Exercise requirements
In the records below, begin at the line containing "Groupe: Mob programming sur Java Servlet (120 minutes)" and end at the line containing "Utilisation de l'API fetch"; quote every line in that span exactly, including both boundary lines, and no others.

Records for this exercise
========

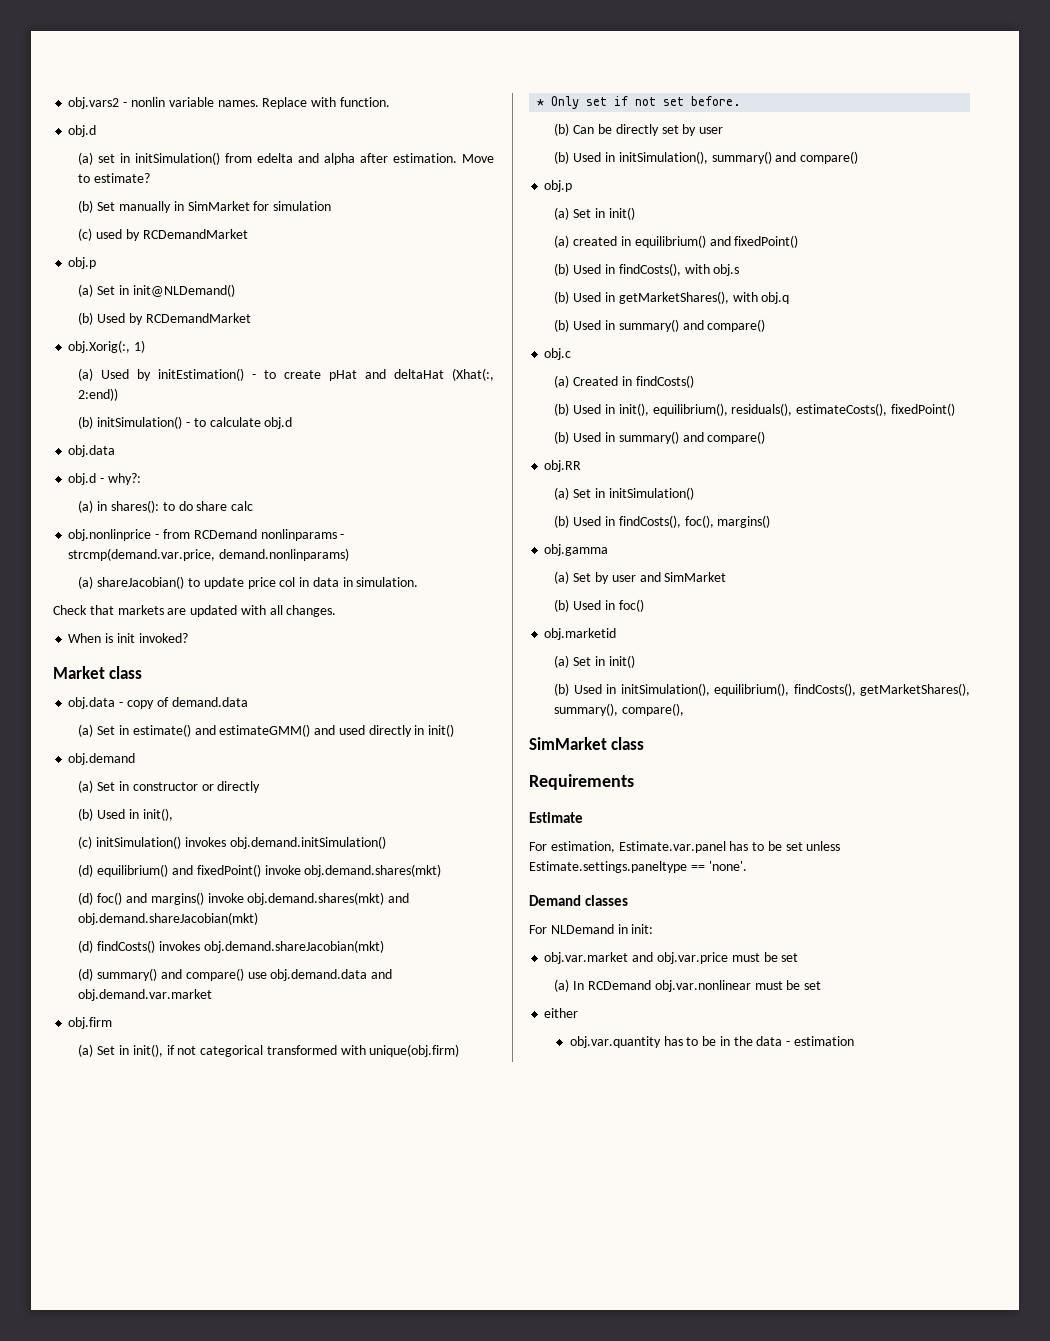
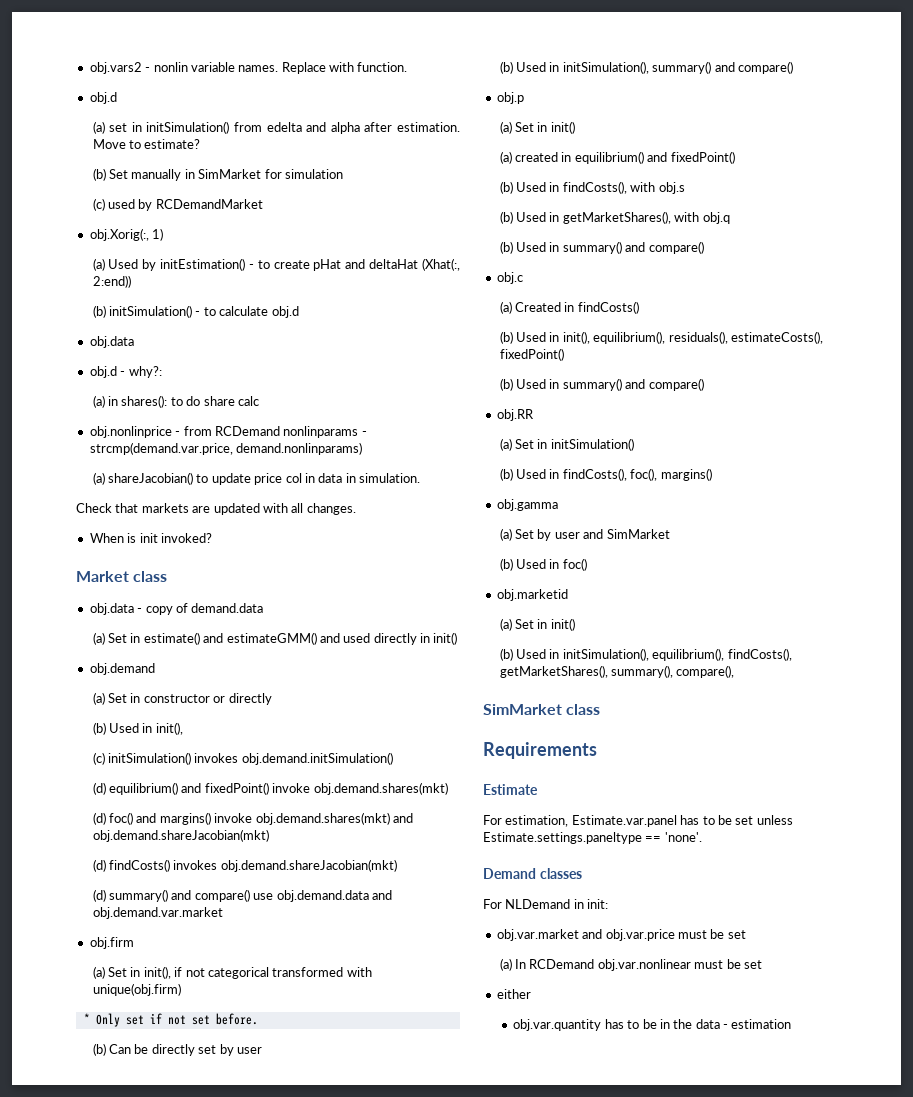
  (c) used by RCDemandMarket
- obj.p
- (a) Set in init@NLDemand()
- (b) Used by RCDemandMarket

========

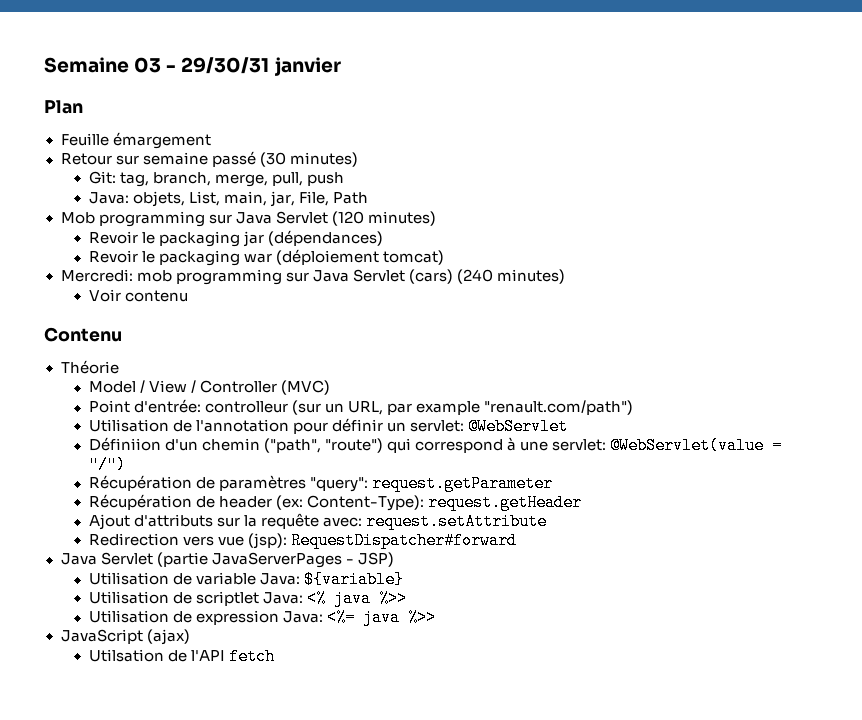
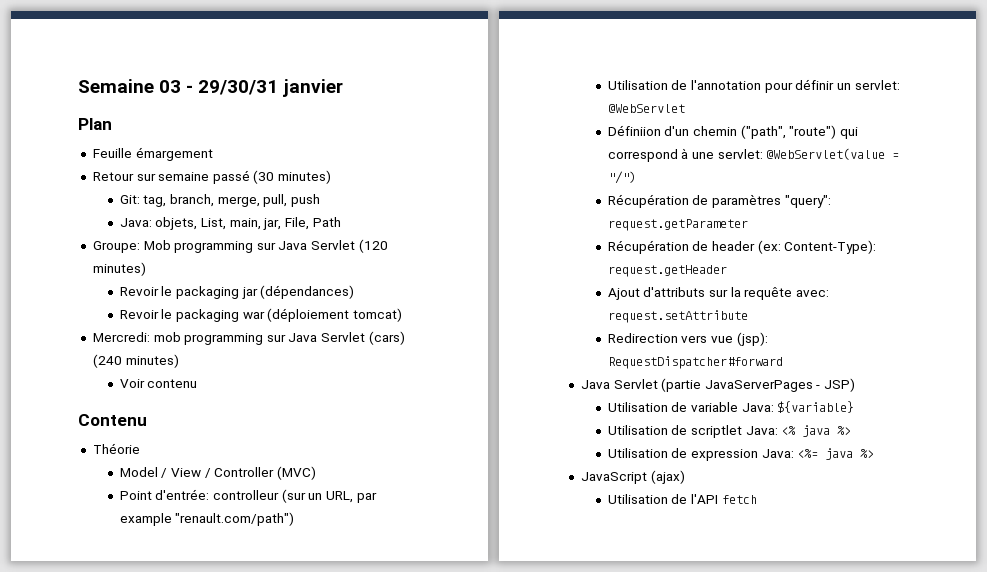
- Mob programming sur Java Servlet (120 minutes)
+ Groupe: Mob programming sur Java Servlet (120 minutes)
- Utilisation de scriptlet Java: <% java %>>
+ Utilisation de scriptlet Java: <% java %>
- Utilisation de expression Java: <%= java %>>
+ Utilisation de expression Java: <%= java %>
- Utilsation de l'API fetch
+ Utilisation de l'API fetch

========

Task output
+ Groupe: Mob programming sur Java Servlet (120 minutes)
- Utilisation de scriptlet Java: <% java %>>
+ Utilisation de scriptlet Java: <% java %>
- Utilisation de expression Java: <%= java %>>
+ Utilisation de expression Java: <%= java %>
- Utilsation de l'API fetch
+ Utilisation de l'API fetch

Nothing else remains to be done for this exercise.